Waingrow encourages and makes possible a significant reconsideration of Boswell’s accomplishment.… By analyzing examples of how Boswell edited for the Life information about Johnson supplied by various correspondents, Waingrow shows that “Boswell subjected his materials to every conceivable mode of revision: summary, paraphrase, expansion, conflation, interpolation, and so forth.” What emerges is the firmly supported conclusion “that Boswell, in editing his authorities, was engaged in more than polishing: he was aiming at a unified and coherent portrait.” The successful creation of that portrait, Waingrow suggests, is what largely makes up the Life’s artistry. 

It is the greatest virtue of Waingrow’s edition that despite his modest disclaimer his volume points so clearly to the exacting task of theoretical formulation that now challenges critical attention.  In doing this much, Waingrow has set an example of thoroughness and brilliance.

Paul K. Alkon, University of Minnesota, Eighteenth-Century Studies, 1970

  

The present fascinating book—Volume 2 of Correspondence in the “Research Edition” of the Yale Editions of the Private Papers of James Boswell—shows Boswell in pursuit of such information. It gives in what must be almost complete detail the letters about Johnson between Boswell and some 100 correspondents.…The main interest of this collection is threefold. It gives fresh evidence of Boswell’s scrupulousness, ability, and tact; it leads us to a fuller understanding of what people expected from biography, and what were eighteenth-century notions of propriety and accuracy; and it enables us perhaps to define more clearly the achievement of Boswell’s masterpiece.

This volume is superbly edited by Marshall Waingrow.… The annotation (a notable feature of the Yale Research Editions of Boswell) is extremely full while at the same time tactfully relevant. There is a useful twenty-eight page chronology which enables the reader to “date the progress (real or imagined) of the Life”, and also a long and judicious introduction.

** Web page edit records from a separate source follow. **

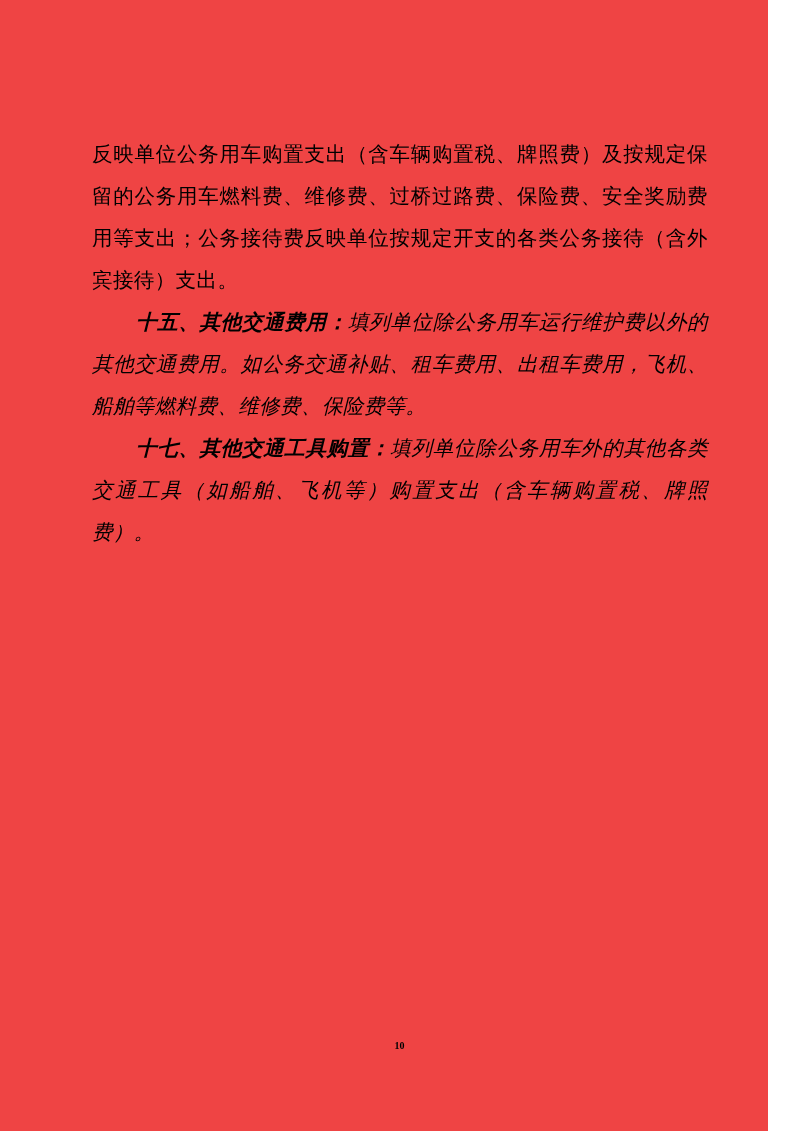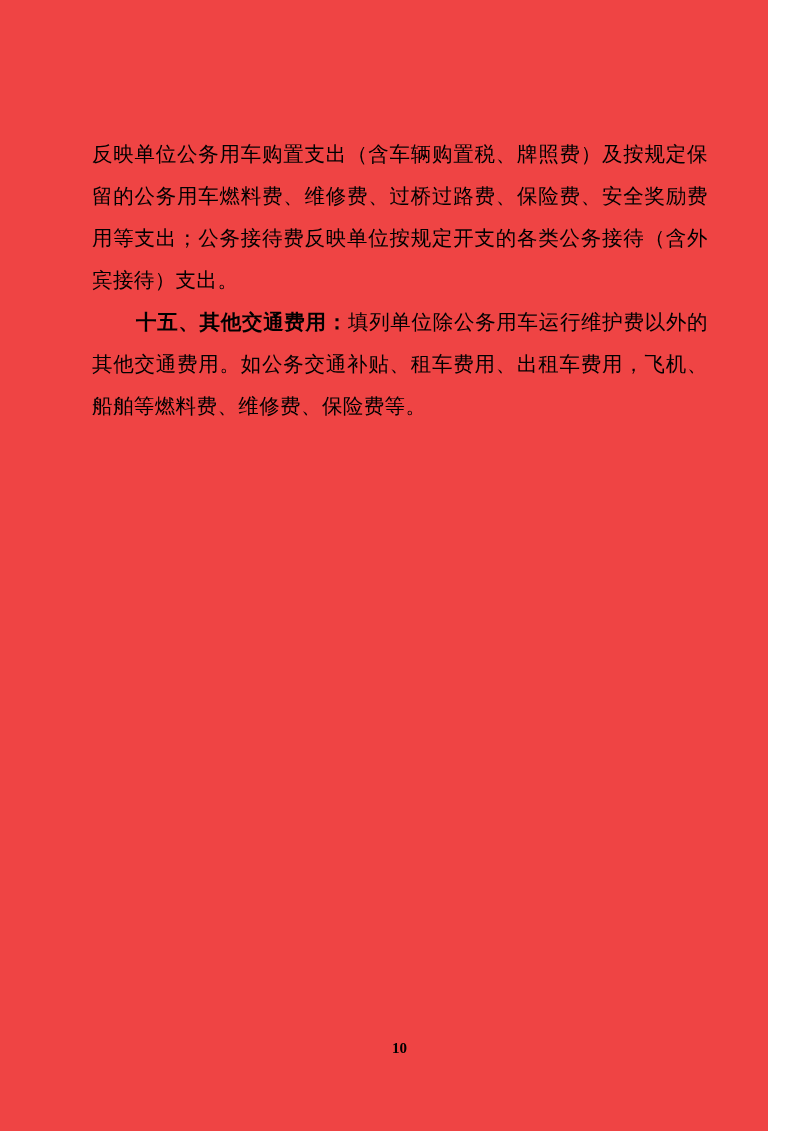--- a/index.html
+++ b/index.html
@@ -36,6 +36,7 @@
   }
   .para.indent {
     text-indent: 44px;
+    font-style: italic;
   }
   .para .lead {
     font-weight: bold;

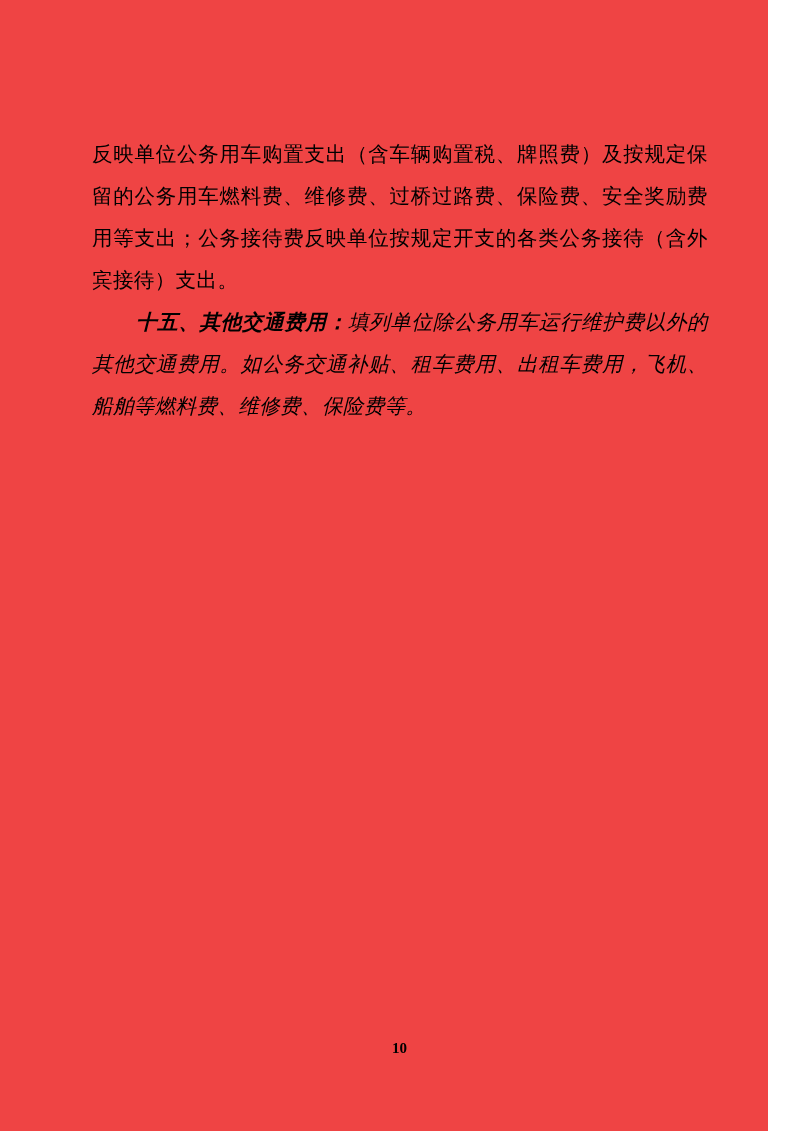--- a/index.html
+++ b/index.html
@@ -70,6 +70,9 @@
     </p>
 
 
+    <p class="para indent">
+      <span class="lead">十七、其他交通工具购置：</span><span>填列单位除公务用车外的其他各类交通工具（如船舶、飞机等）购置支出（含车辆购置税、牌照费）。</span>
+    </p>
 
 
   </div>

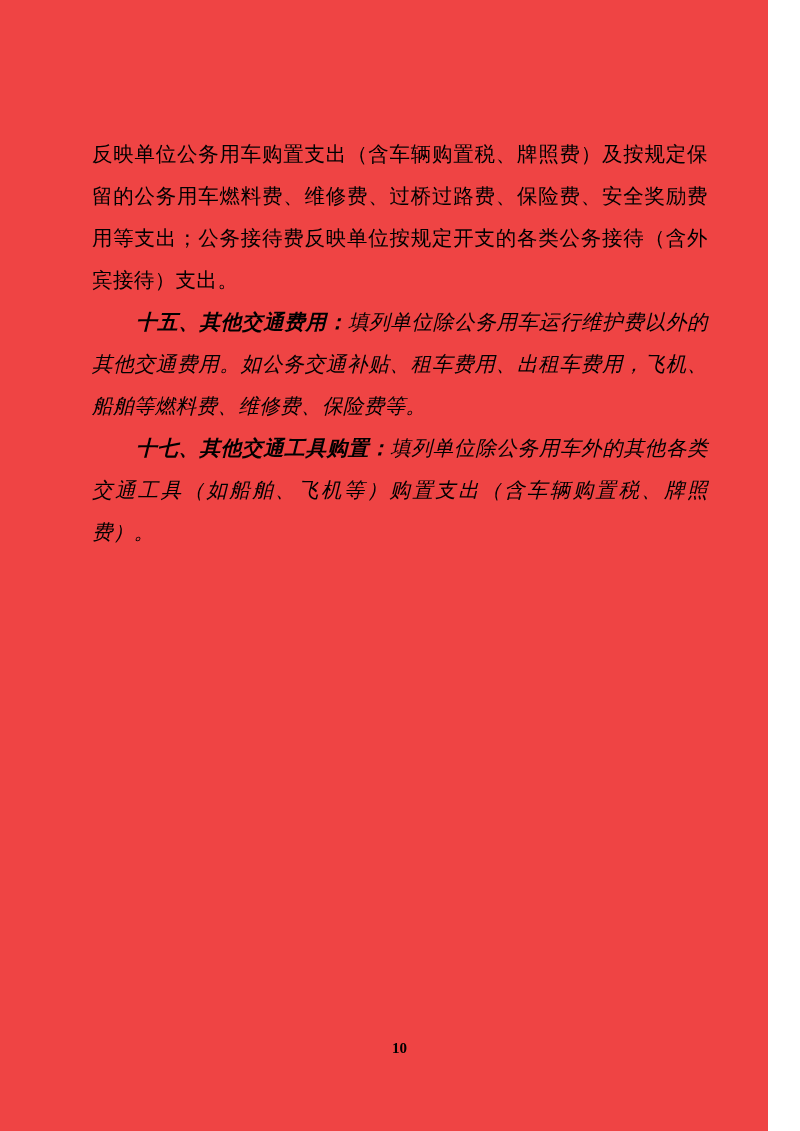--- a/index.html
+++ b/index.html
@@ -48,7 +48,7 @@
     top: 1040px;
     text-align: center;
     font-family: "Liberation Serif", "DejaVu Serif", serif;
-    font-size: 15px;
+    font-size: 10px;
     font-weight: bold;
     color: #000000;
     padding-left: 31px;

Times Literary Supplement, 23 July 1970

Boswell sets about obtaining material for his projected biography from Johnson’s friends and colleagues, applying for information in a manner ranging from pompous to ingratiating. Meanwhile, the editor provides a commentary of unusual thoroughness: a one-page letter to or from Boswellwho kept copies of his own requestsmight occasion two pages of footnotes.